◆ **What you are asked to do**: Every line of the data should be written out exactly, with the pictures left out.

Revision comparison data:
----------------------------------------
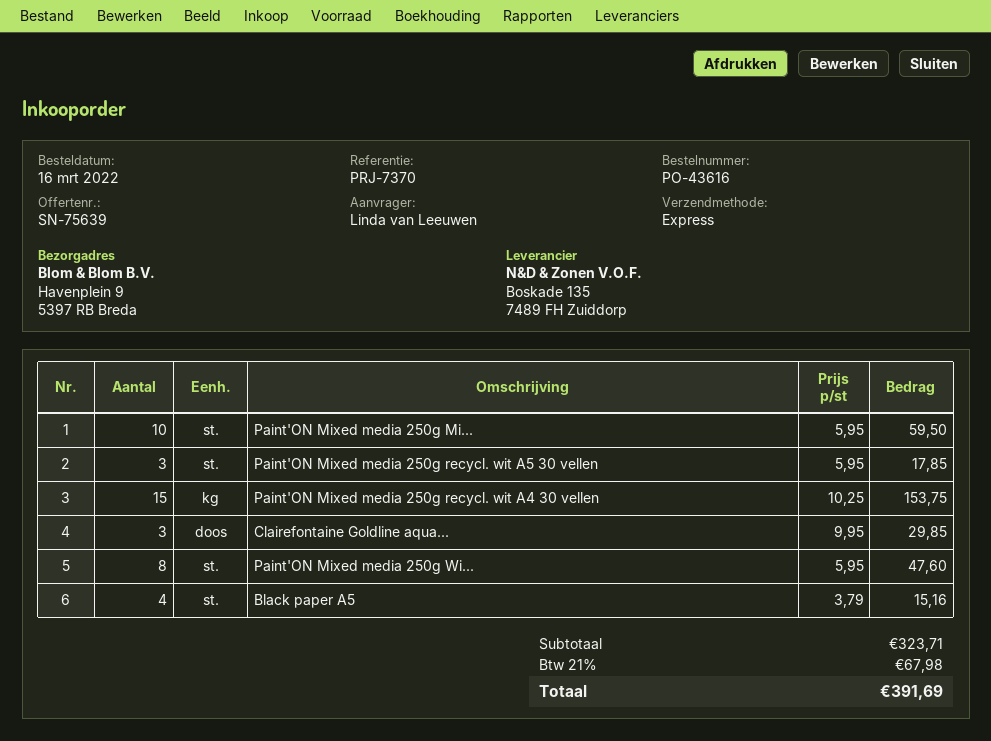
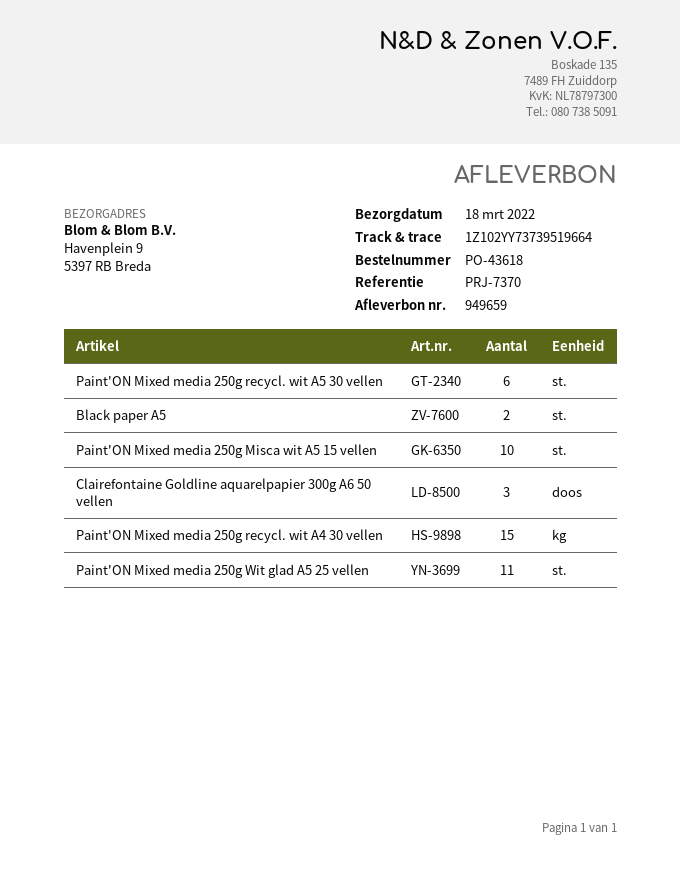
order number: PO-43616 -> PO-43618
Paint'ON Mixed media 250g recycl. wit A5 30 vellen: 3 -> 6
Paint'ON Mixed media 250g Wi...: 8 -> 11
Black paper A5: 4 -> 2

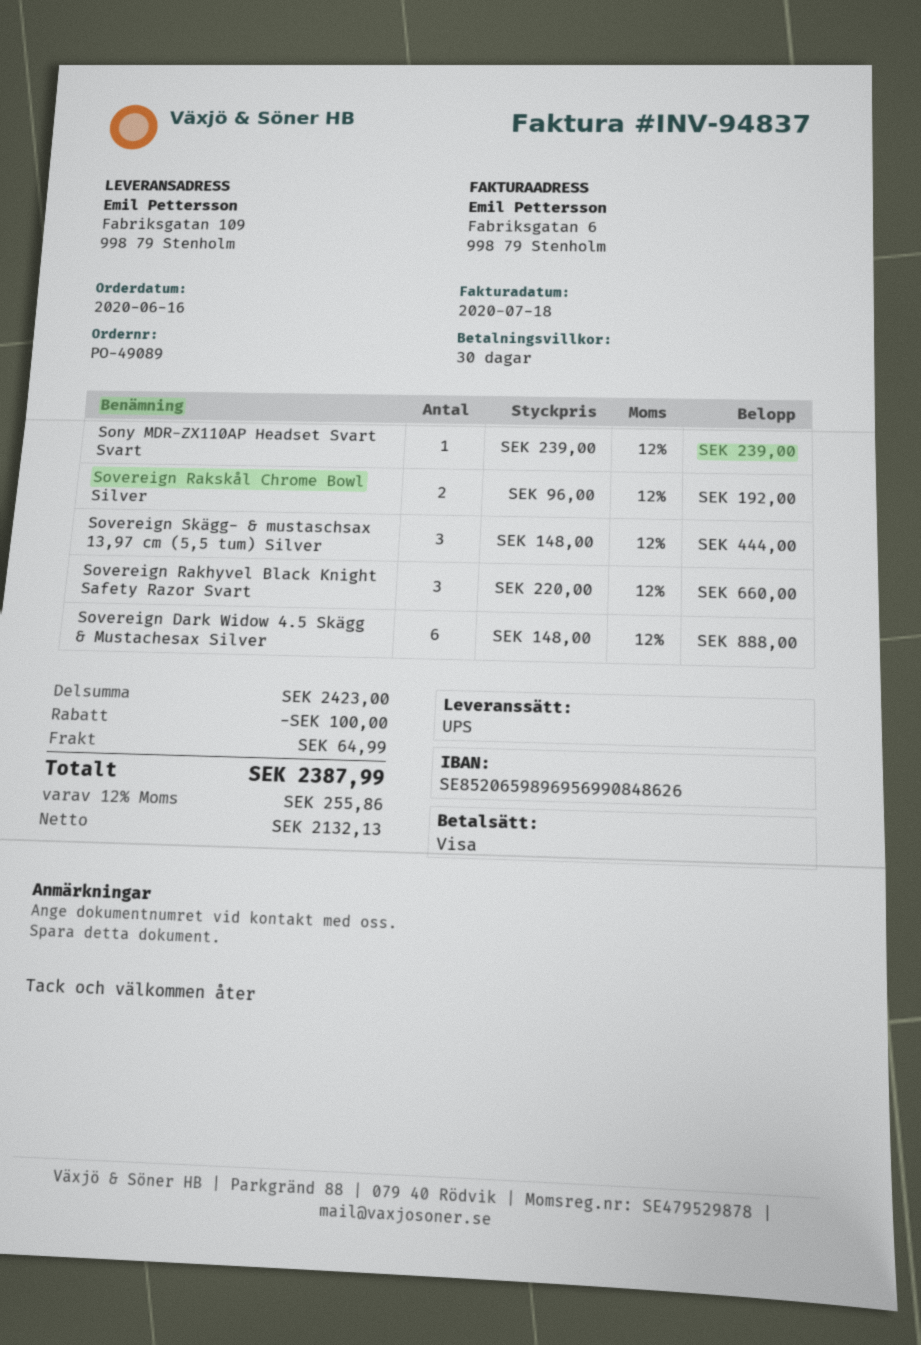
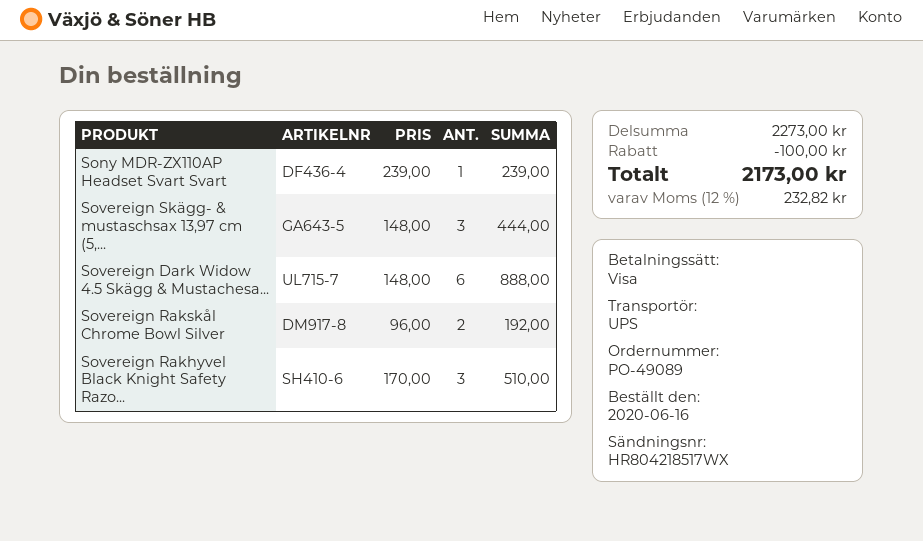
Sovereign Rakhyvel Black Knight Safety Razor Svart: 3 x 220.00 = 660.00 -> 3 x 170.00 = 510.00
subtotal: 2423.00 -> 2273.00
shipping: 64.99 -> none
tax: 12% = 255.86 -> 12% = 232.82
total: 2387.99 -> 2173.00

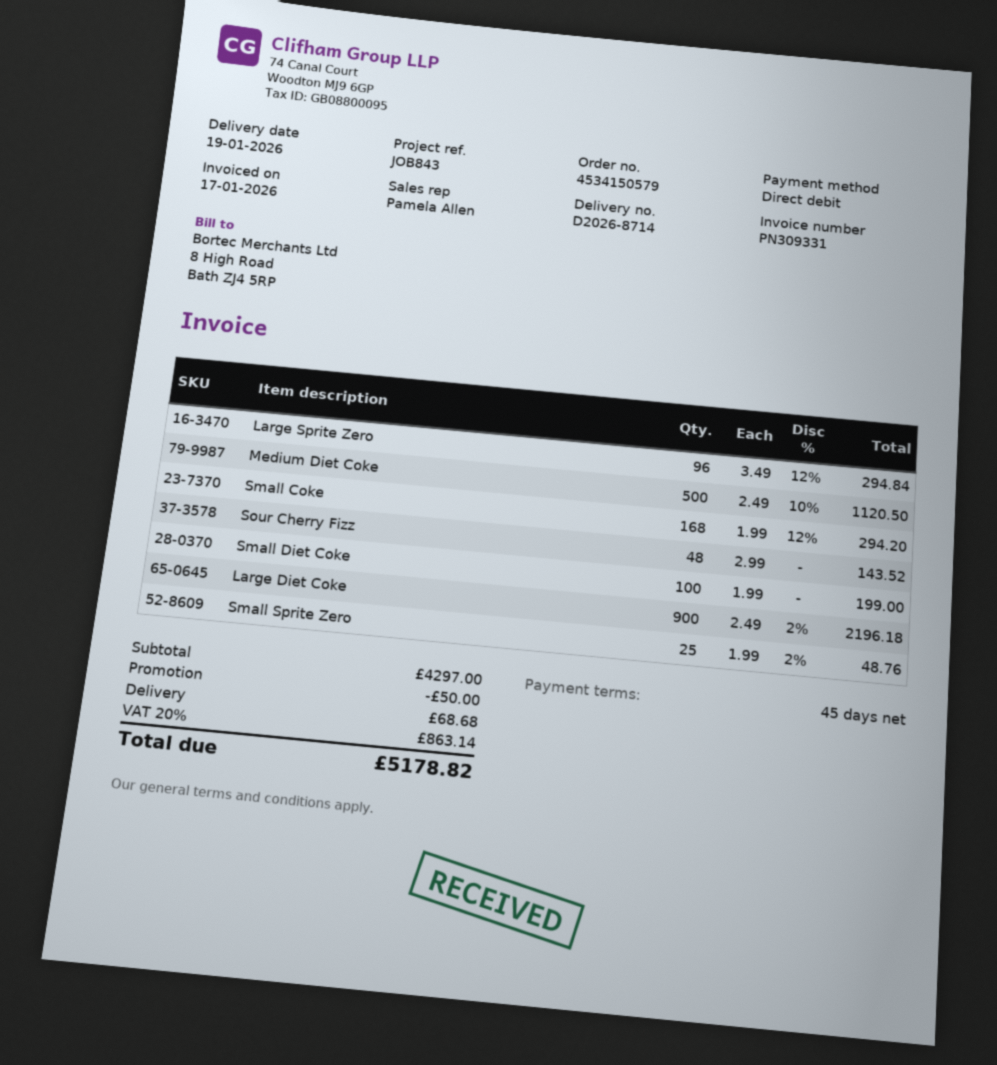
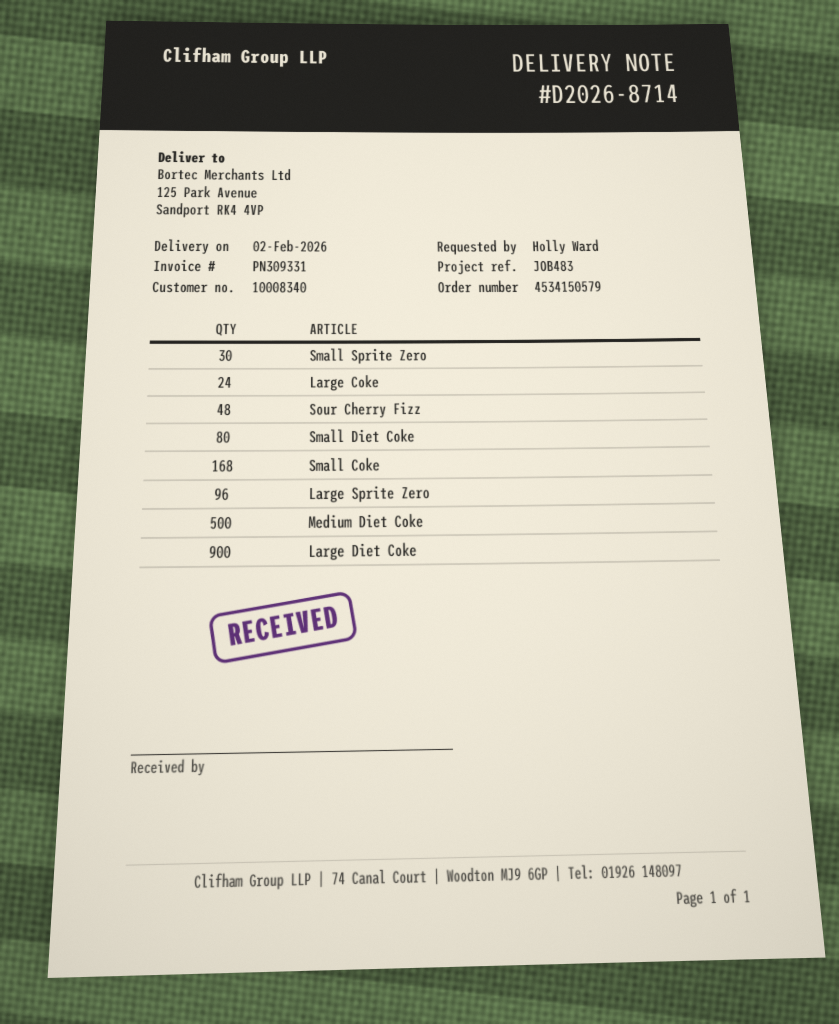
delivery date: 2026-01-19 -> 2026-02-02
reference: JOB843 -> JOB483
Small Diet Coke: 100 -> 80
Small Sprite Zero: 25 -> 30
Large Coke: none -> 24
----------------------------------------
◆ **Solution**:
order number: PO-43616 -> PO-43618
Paint'ON Mixed media 250g recycl. wit A5 30 vellen: 3 -> 6
Paint'ON Mixed media 250g Wi...: 8 -> 11
Black paper A5: 4 -> 2

Sovereign Rakhyvel Black Knight Safety Razor Svart: 3 x 220.00 = 660.00 -> 3 x 170.00 = 510.00
subtotal: 2423.00 -> 2273.00
shipping: 64.99 -> none
tax: 12% = 255.86 -> 12% = 232.82
total: 2387.99 -> 2173.00

delivery date: 2026-01-19 -> 2026-02-02
reference: JOB843 -> JOB483
Small Diet Coke: 100 -> 80
Small Sprite Zero: 25 -> 30
Large Coke: none -> 24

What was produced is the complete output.